Due to the high sample size demands for novel gene discovery in sequencing analyses (see above), preliminary whole-exome sequencing studies of DR in approximately 100 individuals with T2D require independent confirmation and functional follow-up.113,114

Diabetic Neuropathy

Diabetes is a leading cause of nerve damage, particularly for the longer peripheral nerves that innervate the lower limbs.115 Generally, diabetic neuropathies can be broken into several subtypes including the most common form, distal symmetric polyneuropathy (a type of peripheral neuropathy), autonomic neuropathies, atypical neuropathies, and also nondiabetic neuropathies common in diabetes.116 On top of excess pain and decreased quality of life associated with diabetic neuropathy, individuals with diabetes have a 15–25% lifetime risk of foot ulcerations and a 15-fold increased risk for lower-extremity amputation vs. individuals without diabetes.117,118 Though diabetic neuropathy has the largest lifetime risk of any diabetes complication, affecting approximately 30% of individuals with diabetes overall and >50% of individuals with diabetes over the age of 50,119121 it is one of the least studied diabetes complications as it is difficult to measure directly and accurately, and treatment relies solely on prevention with glucose control and management of pain and symptoms.

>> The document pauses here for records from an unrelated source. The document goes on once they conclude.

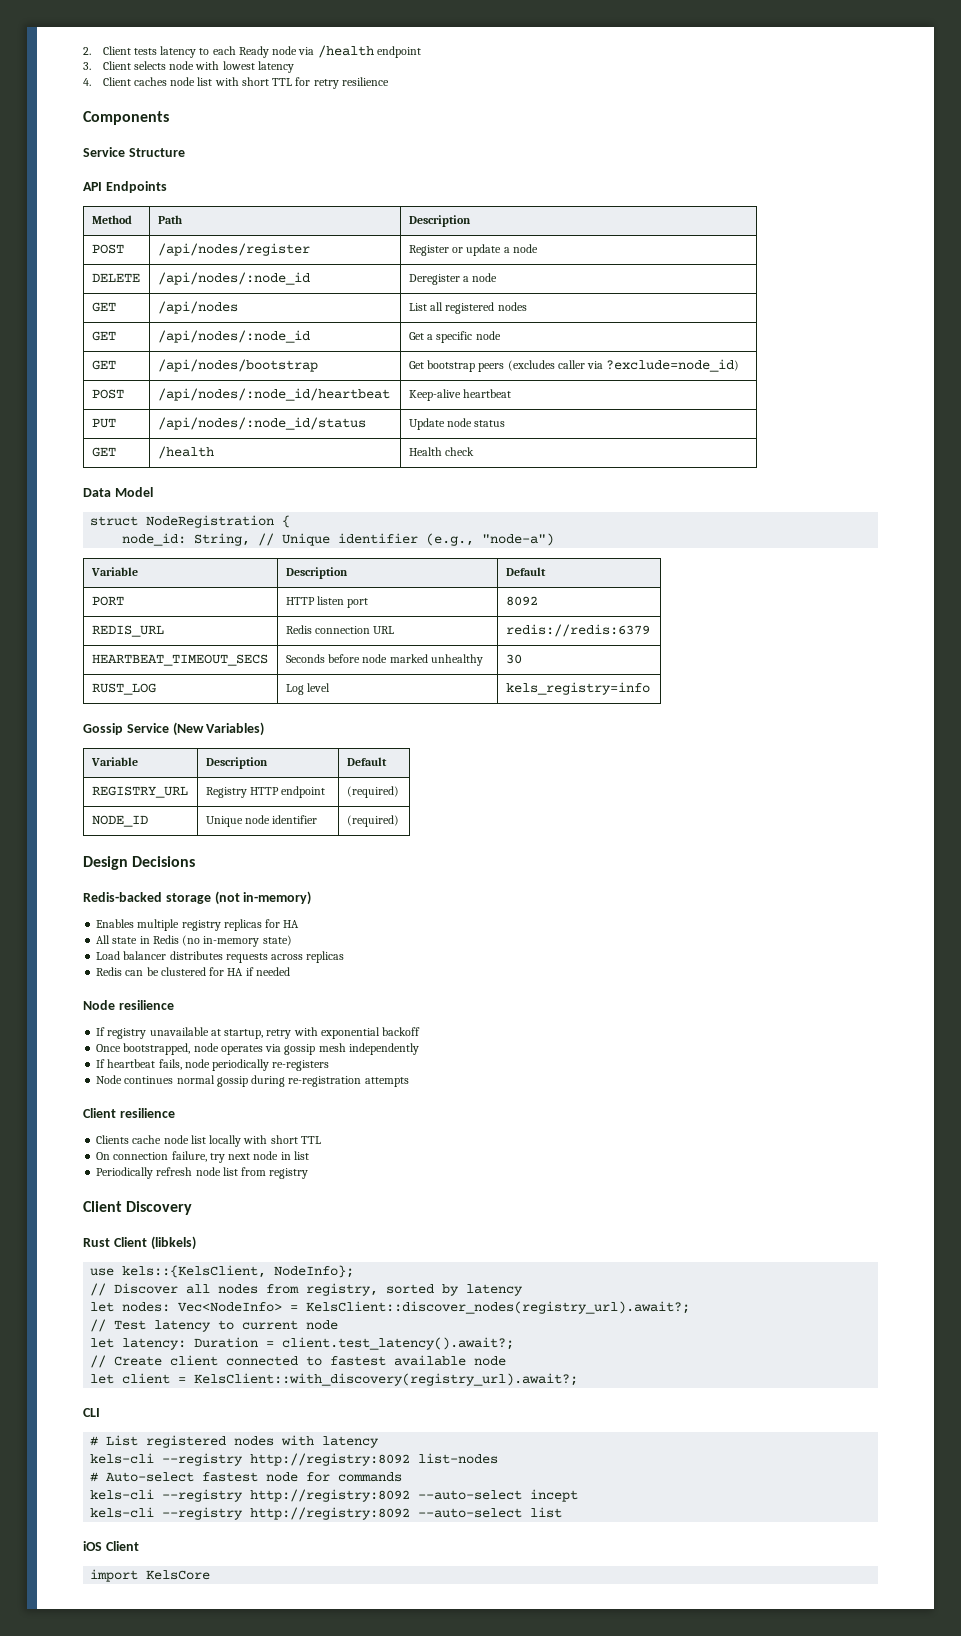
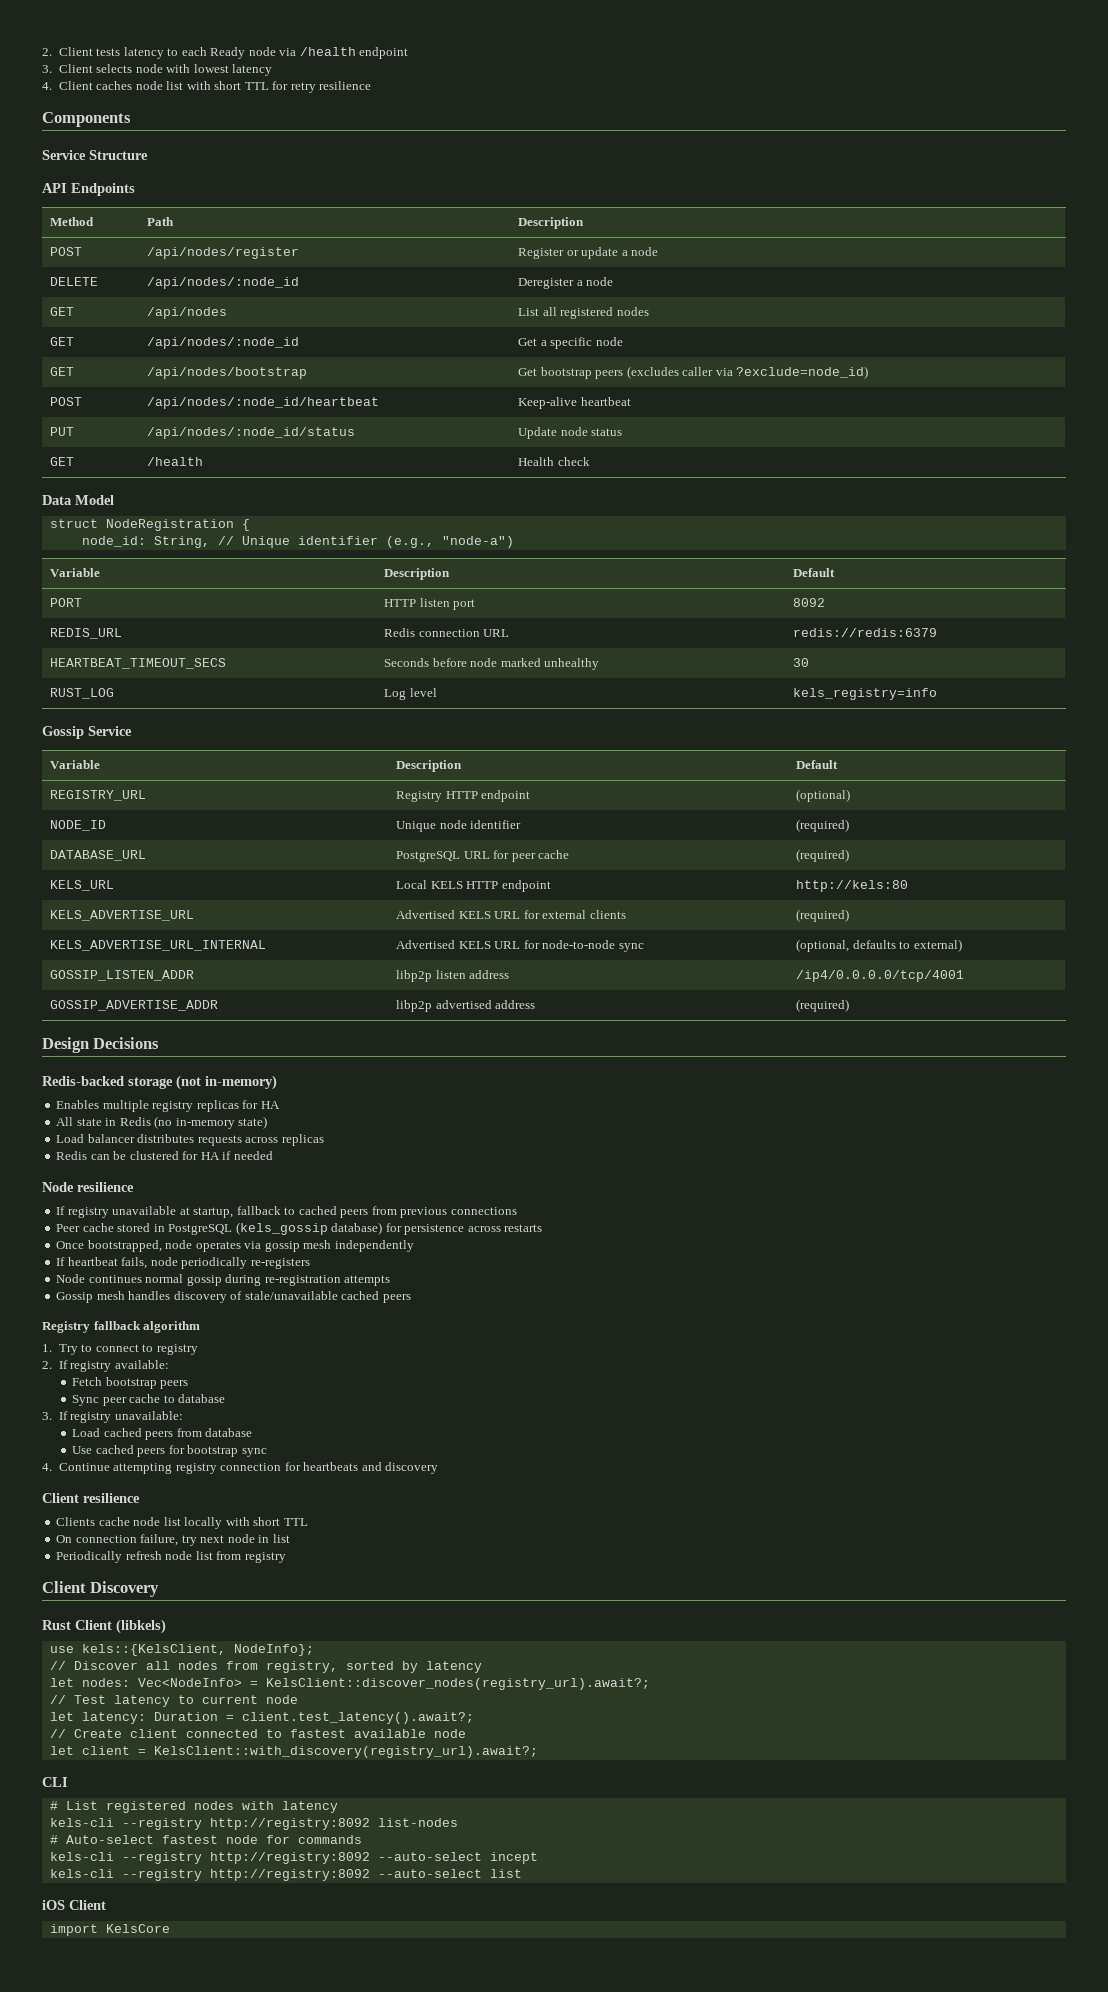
- Gossip Service (New Variables)
+ Gossip Service
- REGISTRY_URL | Registry HTTP endpoint | (required)
+ REGISTRY_URL | Registry HTTP endpoint | (optional)
+ DATABASE_URL | PostgreSQL URL for peer cache | (required)
+ KELS_URL | Local KELS HTTP endpoint | http://kels:80
+ KELS_ADVERTISE_URL | Advertised KELS URL for external clients | (required)
+ KELS_ADVERTISE_URL_INTERNAL | Advertised KELS URL for node-to-node sync | (optional, defaults to external)
+ GOSSIP_LISTEN_ADDR | libp2p listen address | /ip4/0.0.0.0/tcp/4001
+ GOSSIP_ADVERTISE_ADDR | libp2p advertised address | (required)
- If registry unavailable at startup, retry with exponential backoff
+ If registry unavailable at startup, fallback to cached peers from previous connections
+ Peer cache stored in PostgreSQL (kels_gossip database) for persistence across restarts
+ Gossip mesh handles discovery of stale/unavailable cached peers
+ Registry fallback algorithm
+ 1. Try to connect to registry
+ 2. If registry available:
+ Fetch bootstrap peers
+ Sync peer cache to database
+ 3. If registry unavailable:
+ Load cached peers from database
+ Use cached peers for bootstrap sync
+ 4. Continue attempting registry connection for heartbeats and discovery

Similar to other diabetes vascular complications, diabetic neuropathy is a multifactorial condition associated with several risk factors such as HbA1c levels, hypertension, smoking status, and BMI, which also has a genetic component.122 After early familial clustering analysis demonstrated a 2.2-fold increased risk for developing diabetic neuropathy in families for which the proband had neuropathy,123 GWAS estimated the SNP heritability of diabetic neuropathic pain and foot ulcers to be 11–15%124,125 and 6%,126 respectively.

Though several candidate genes have been studied and reviewed elsewhere,127,128 there have only been a handful of GWAS published to date on diabetic neuropathy. Three were conducted in the same Scottish study population (GoDARTS) without replication. The two primary GWAS conducted in GoDARTS found three signals nominally associated with diabetic nerve pain (10−8 < P < 10−7), SNP rs71647933 in ZSCAN20 in females only, SNP rs6986153 at chr8q23 in males only, and SNP rs17428041 in one mRNA transcript of DOK2 in a sex-combined analysis.124,125 A third GWAS in the same GoDARTS dataset investigated the presence of foot ulcers in individuals with diabetic neuropathy vs. diabetic controls with neuropathy and vs. diabetic controls without neuropathy. The authors identified intronic SNP rs80028505 in MAPK14 associated with foot ulcers when comparing both cases and controls with diabetic neuropathy (Table 1).126 Of note, these studies are small and require replication.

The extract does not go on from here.